# PROBLEM DESCRIPTION:
Repeat every record word for word and omit the images.

___ DATA FOR THIS EXERCISE

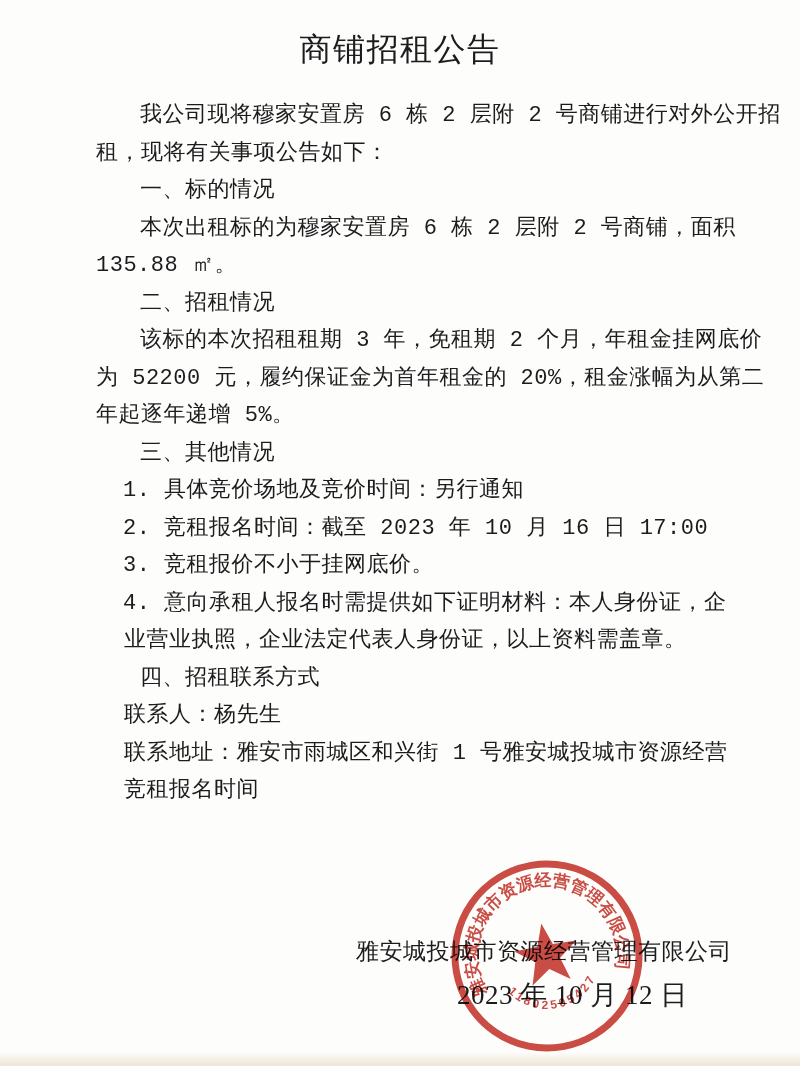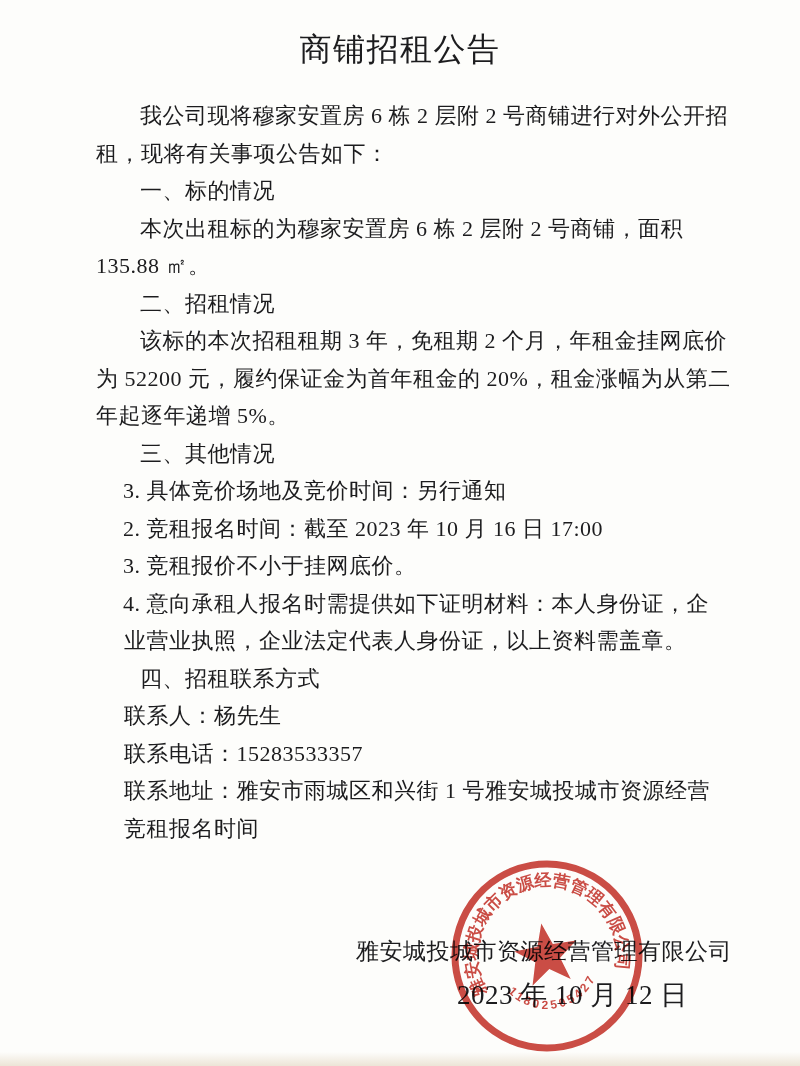--- a/index.html
+++ b/index.html
@@ -28,6 +28,7 @@
     top: 97px;
     left: 96px;
     right: 86px;
+    font-family: Liberation Mono, monospace;
   }
   .line {
     height: 37.5px;

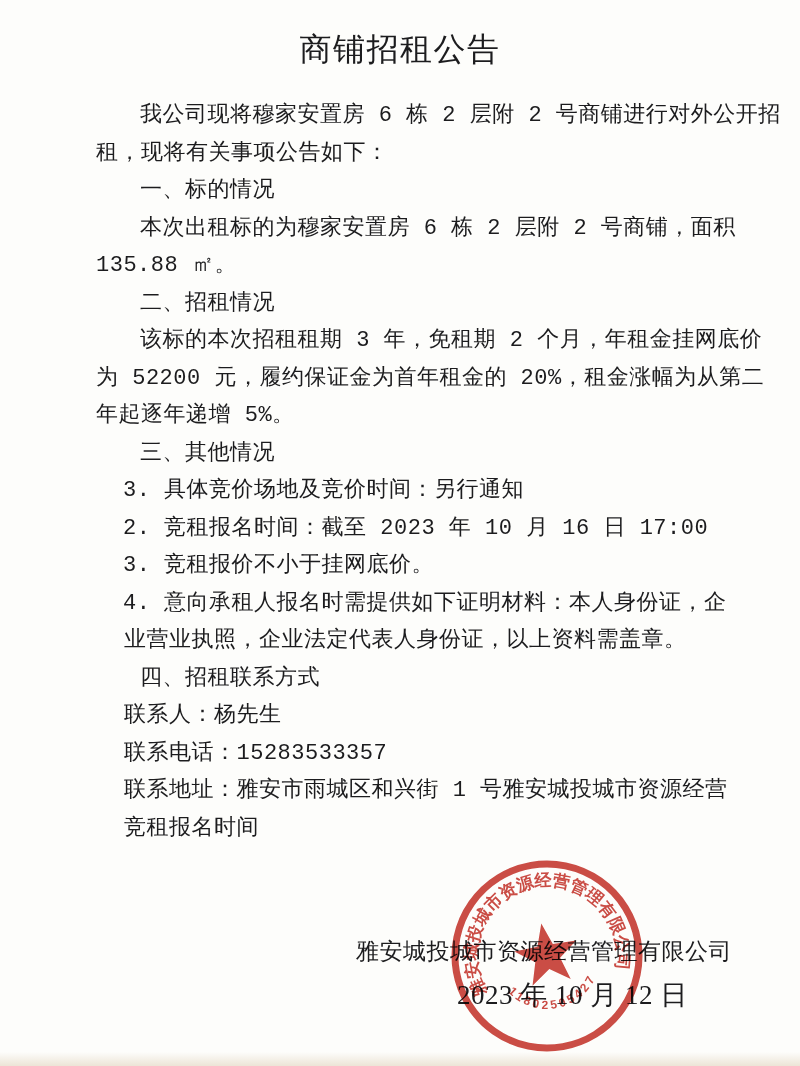--- a/index.html
+++ b/index.html
@@ -105,7 +105,7 @@
       <div class="line flush">为 52200 元，履约保证金为首年租金的 20%，租金涨幅为从第二</div>
       <div class="line flush">年起逐年递增 5%。</div>
       <div class="line indent">三、其他情况</div>
-      <div class="line list">3. 具体竞价场地及竞价时间：另行通知</div>
+      <div class="line list">1. 具体竞价场地及竞价时间：另行通知</div>
       <div class="line list">2. 竞租报名时间：截至 2023 年 10 月 16 日 17:00</div>
       <div class="line list">3. 竞租报价不小于挂网底价。</div>
       <div class="line list">4. 意向承租人报名时需提供如下证明材料：本人身份证，企</div>

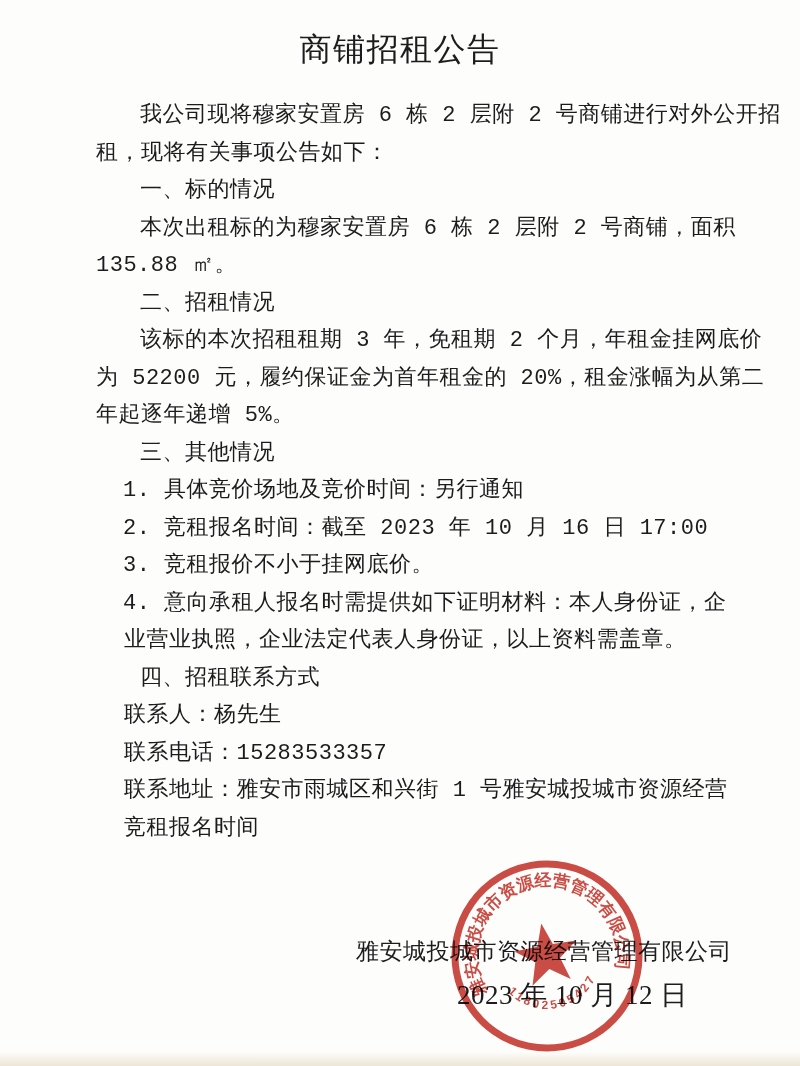--- a/index.html
+++ b/index.html
@@ -112,7 +112,6 @@
       <div class="line nearflush">业营业执照，企业法定代表人身份证，以上资料需盖章。</div>
       <div class="line indent">四、招租联系方式</div>
       <div class="line nearflush">联系人：杨先生</div>
-      <div class="line nearflush">联系电话：15283533357</div>
       <div class="line nearflush">联系地址：雅安市雨城区和兴街 1 号雅安城投城市资源经营</div>
       <div class="line nearflush">竞租报名时间</div>
     </div>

______

# TASK ANSWER:
--- a/index.html
+++ b/index.html
@@ -28,6 +28,7 @@
     top: 97px;
     left: 96px;
     right: 86px;
+    font-family: Liberation Mono, monospace;
   }
   .line {
     height: 37.5px;

--- a/index.html
+++ b/index.html
@@ -105,7 +105,7 @@
       <div class="line flush">为 52200 元，履约保证金为首年租金的 20%，租金涨幅为从第二</div>
       <div class="line flush">年起逐年递增 5%。</div>
       <div class="line indent">三、其他情况</div>
-      <div class="line list">3. 具体竞价场地及竞价时间：另行通知</div>
+      <div class="line list">1. 具体竞价场地及竞价时间：另行通知</div>
       <div class="line list">2. 竞租报名时间：截至 2023 年 10 月 16 日 17:00</div>
       <div class="line list">3. 竞租报价不小于挂网底价。</div>
       <div class="line list">4. 意向承租人报名时需提供如下证明材料：本人身份证，企</div>

--- a/index.html
+++ b/index.html
@@ -112,7 +112,6 @@
       <div class="line nearflush">业营业执照，企业法定代表人身份证，以上资料需盖章。</div>
       <div class="line indent">四、招租联系方式</div>
       <div class="line nearflush">联系人：杨先生</div>
-      <div class="line nearflush">联系电话：15283533357</div>
       <div class="line nearflush">联系地址：雅安市雨城区和兴街 1 号雅安城投城市资源经营</div>
       <div class="line nearflush">竞租报名时间</div>
     </div>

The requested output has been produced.